Intervention de Laurence Cohen

Réunion du 15 juin 2016 à 14h30
Nouvelles libertés et nouvelles protections pour les entreprises et les actif-ve-s — Article 2

Photo de Laurence CohenLaurence Cohen :

S’il est bien un domaine dans lequel il faut se garder de négocier à l’échelon de l’entreprise pour valider un accord primant sur tous les autres, c’est bien celui du temps de travail considéré en « équivalence », notion déterminante quant au niveau de rémunération des salariés dans des secteurs assez essentiels de notre économie.

Dans l’état actuel du droit, seuls les accords de branche ou conventions collectives et les décrets en Conseil d’État peuvent motiver la mise en place de tels dispositifs de comptabilisation des heures de travail, une comptabilisation hybride qui dénie au salarié présent sur son poste de travail, mais en inaction temporaire, le droit de faire considérer ce temps de présence comme du temps de travail effectif.

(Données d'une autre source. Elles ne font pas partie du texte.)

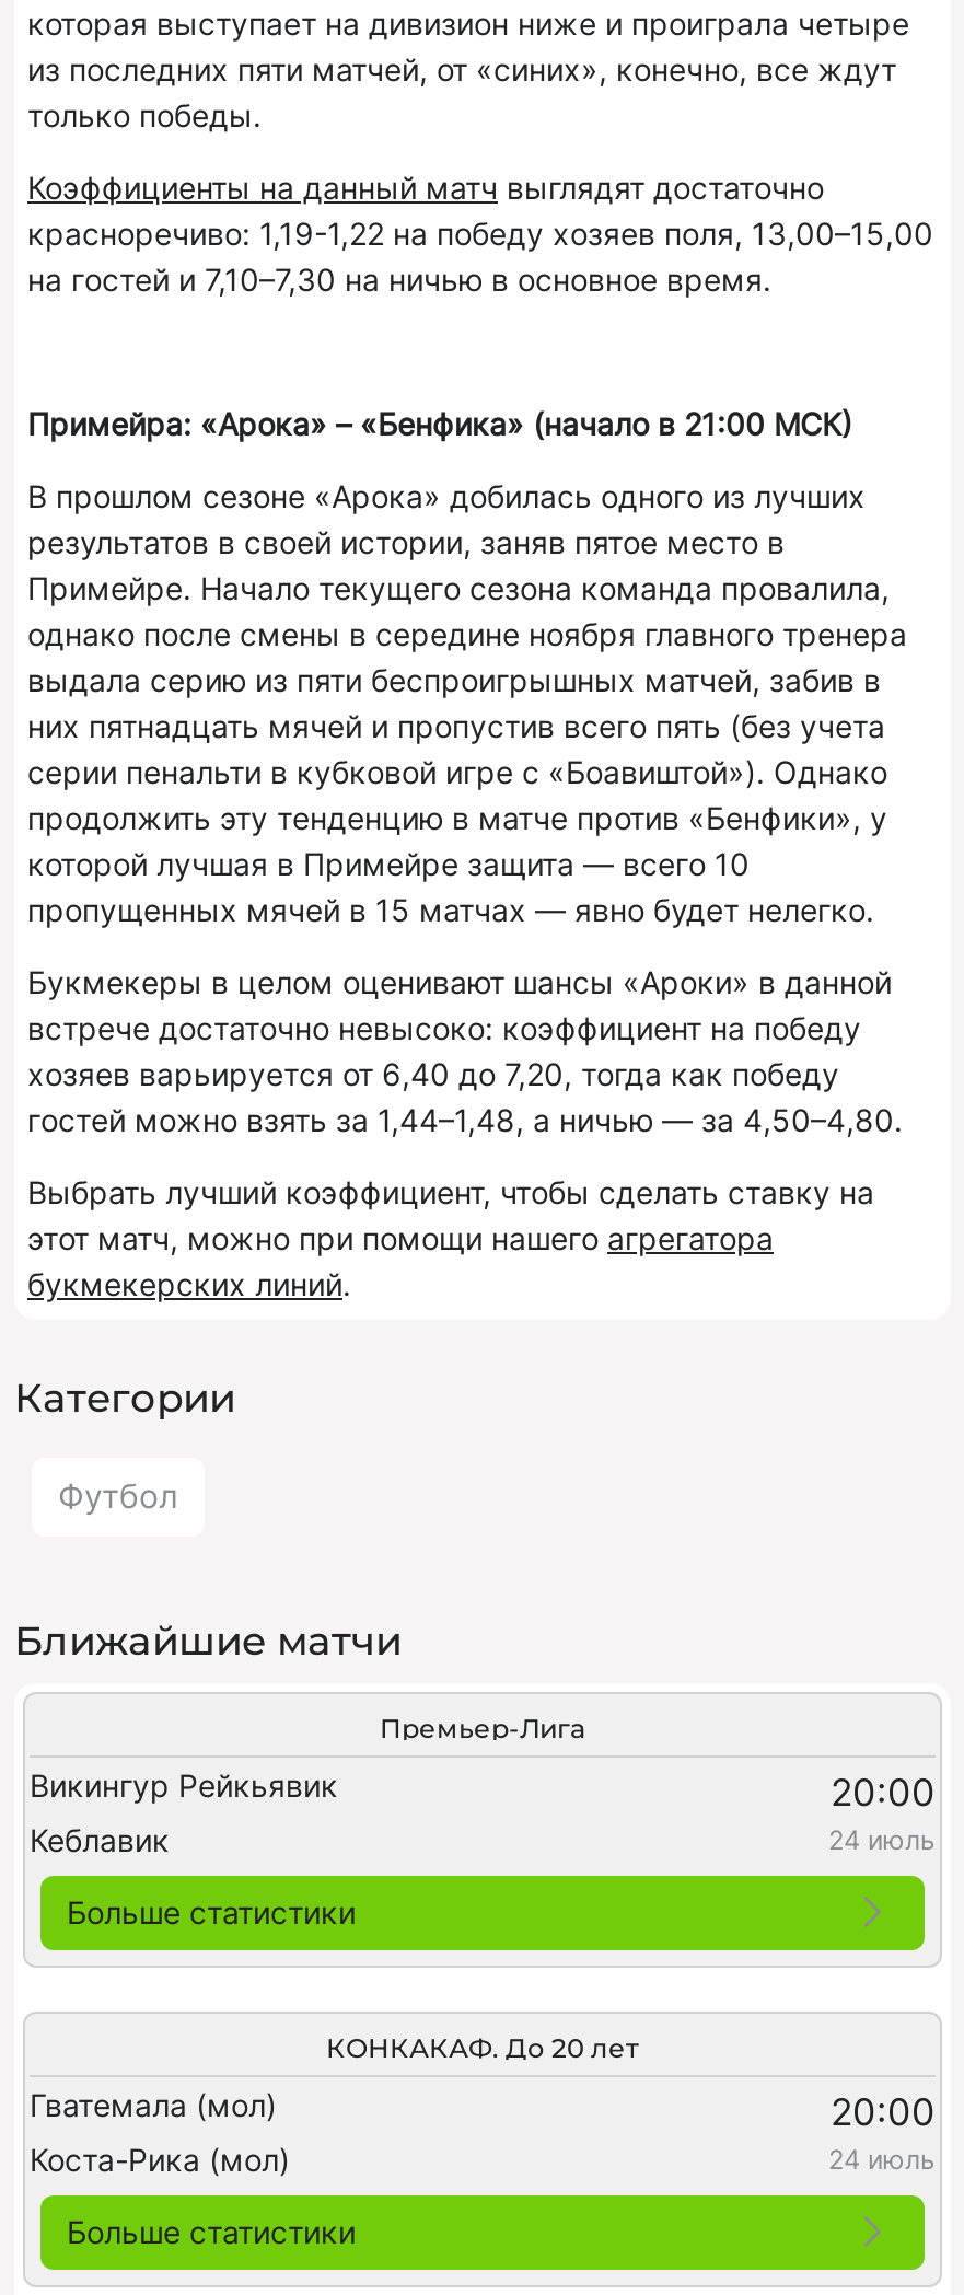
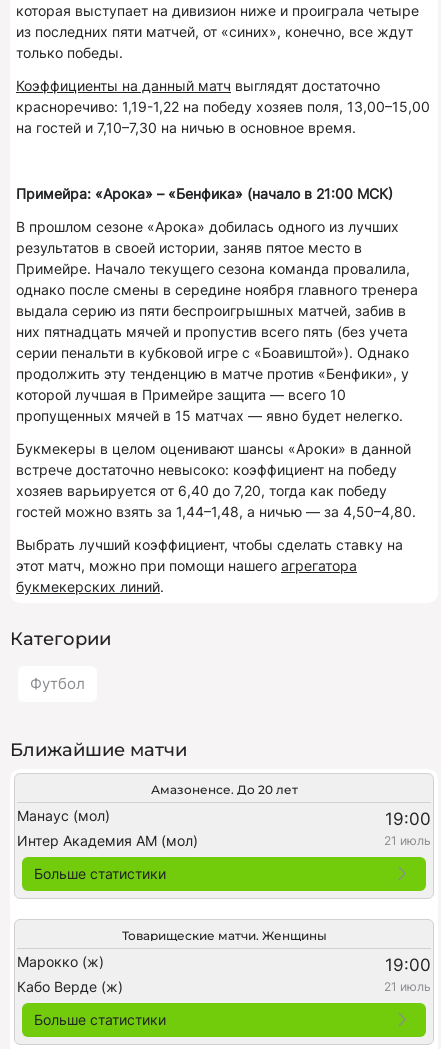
[380,1711,585,1744] Премьер-Лига -> [150,782,298,797] Амазоненсе. До 20 лет
[30,1767,936,1858] Викингур Рейкьявик | 20:00 | Кеблавик | 24 июль -> [17,807,431,849] Манаус (мол) | 19:00 | Интер Академия АМ (мол) | 21 июль
[326,2031,639,2063] КОНКАКАФ. До 20 лет -> [122,928,326,943] Товарищеские матчи. Женщины
[30,2086,936,2177] Гватемала (мол) | 20:00 | Коста-Рика (мол) | 24 июль -> [17,953,431,995] Марокко (ж) | 19:00 | Кабо Верде (ж) | 21 июль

Signe du recul du droit préconisé par la loi, ce qui était jusqu’à présent la règle – le passage par décret en Conseil d’État – devient la disposition supplétive, avec le risque évident d’une moindre qualité des accords.

L’autre problème dans cette affaire, c’est que la France a été condamnée en 2005 par la Cour de justice des Communautés européennes, dans le cadre de l’arrêt Dellas, pour non-respect des règles de plafonnement de la durée hebdomadaire du travail et des périodes minimales de repos dans le secteur des activités hospitalières et médico-sociales. Cela reviendrait à considérer que le temps passé en garde de nuit par un interne en médecine pourrait être calculé en équivalence et non en heures supplémentaires, avec toutes les conséquences que cela implique.

De même, dans une décision de 2006, le Conseil d’État a restreint l’usage de cette formule de travail dans le secteur de l’hôtellerie-restauration où le rythme d’activité est évidemment différent au cours de la journée. Ce n’est pas parce qu’un serveur de café n’a pas de clients vers dix heures du matin qu’il peut vaquer librement à ses occupations ! Bien entendu, dès lors que l’on fait jouer le principe d’équivalence, on transforme en heures normales de présence ce qui pourrait être ailleurs des heures supplémentaires. Ce faisant, on déplace le curseur à partir duquel la rémunération du temps de travail effectif est majorée.

Imaginez maintenant que la durée de référence ne soit plus la durée légale du travail : nous aurons alors des seuils de déclenchement des heures supplémentaires par entreprise, sans compter une source quasi inépuisable de contentieux sociaux et juridiques. Dans ce cadre, la seule réussite de la loi Travail aura été de favoriser le développement de l’activité de nos tribunaux !

Dans cette matière sensible qu’est la définition du temps de travail, il est essentiel de préserver la notion d’intérêt général et de règles applicables à tous.